Excessive sweating is sweating that exceeds what is necessary to cool the body down to a healthy temperature, also known as hyperhidrosis. There are two kinds: primary hyperhidrosis which has no known medical cause, and secondary hyperhidrosis which is caused by a preexisting medical condition. Sweating typically is not something to be concerned about. Usually, it is simply inconvenient or embarrassing. However, there are instances in which sweating too much is a sign of something more severe, so it’s important to know what you may be dealing with. If you’re always sweating, you should familiarize yourself with some of the common causes and learn how to stop excessive sweating.


  • Nothing

    Sometimes there is no reason for excessive sweating. Primary hyperhidrosis sweating that is not linked to any medical condition, though it may be hereditary. This is the most common cause of excessive sweating.
  • Hyperthyroidism

    An overactive thyroid could be the cause of heavy sweating. It causes the body to increase metabolism and irregulates the heartbeat, which can result in overheating and sweating. Hyperthyroidism is easily treatable but dangerous if ignored.
  • Diabetes

    More accurately hypoglycemia, or low blood sugar, caused by diabetes can result in heavy sweating.

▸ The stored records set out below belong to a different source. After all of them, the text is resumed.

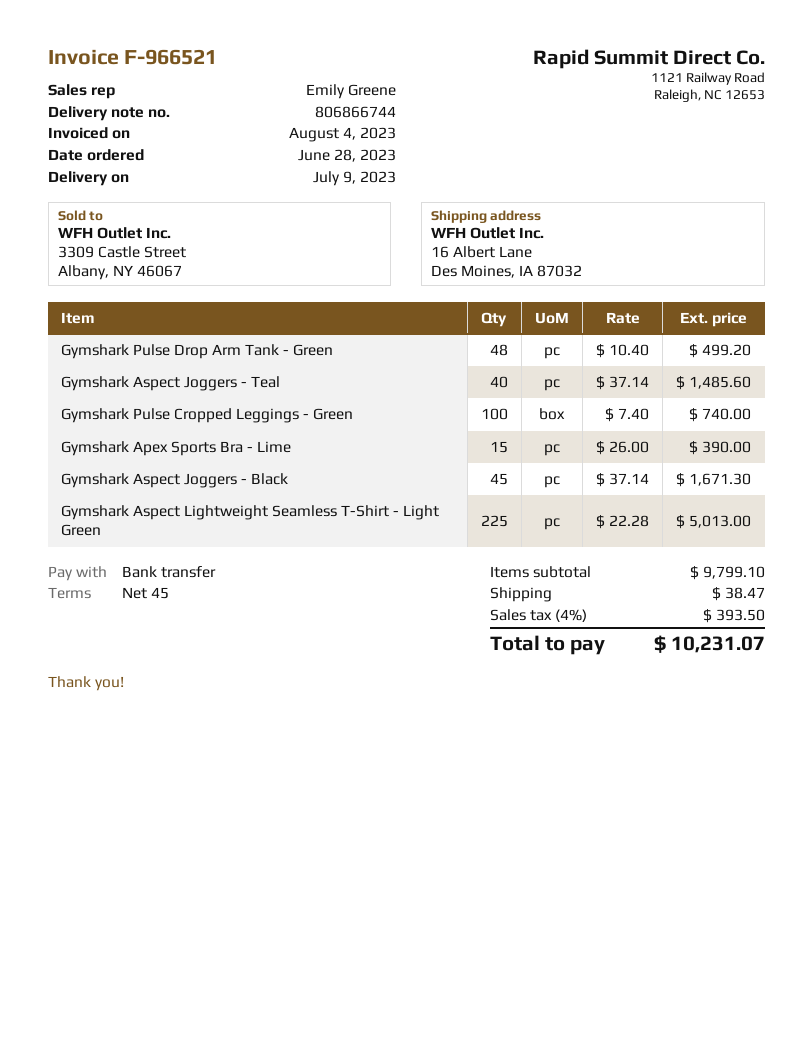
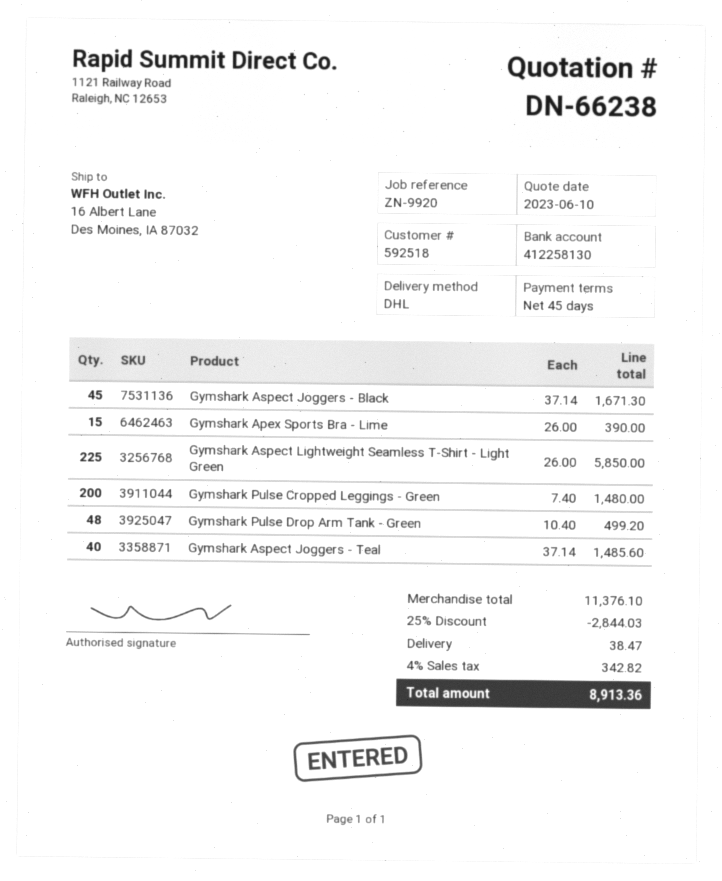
Gymshark Pulse Cropped Leggings - Green: 100 x 7.40 = 740.00 -> 200 x 7.40 = 1480.00
Gymshark Aspect Lightweight Seamless T-Shirt - Light Green: 225 x 22.28 = 5013.00 -> 225 x 26.00 = 5850.00
subtotal: 9799.10 -> 11376.10
discount: none -> 25% = 2844.03
tax: 4% = 393.50 -> 4% = 342.82
total: 10231.07 -> 8913.36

This is an early warning sign of hypoglycemia and should be treated before the condition worsens to prevent seizures or a loss of consciousness.
  • Menopause

    Women going through menopause often experience hot flashes. These sudden increases in temperature are caused by fluctuating estrogen levels. While they are likely to cause sweating, it is not a health concern so long as one visits the doctor regularly.
  • Medications

    Many medications list sweating as a side effect. This is commonly found in antidepressants, heart medications, and antibiotics. It is not advised to treat sweating by terminating use of medication; always talk to a doctor before stopping use.
  • Stress or Anxiety

    Profuse sweating is a common stress response. It is also frequently found in people with generalized anxiety disorders. While stress and occasional anxiety are normal for anyone, a persisting anxiety disorder is something that can be treated.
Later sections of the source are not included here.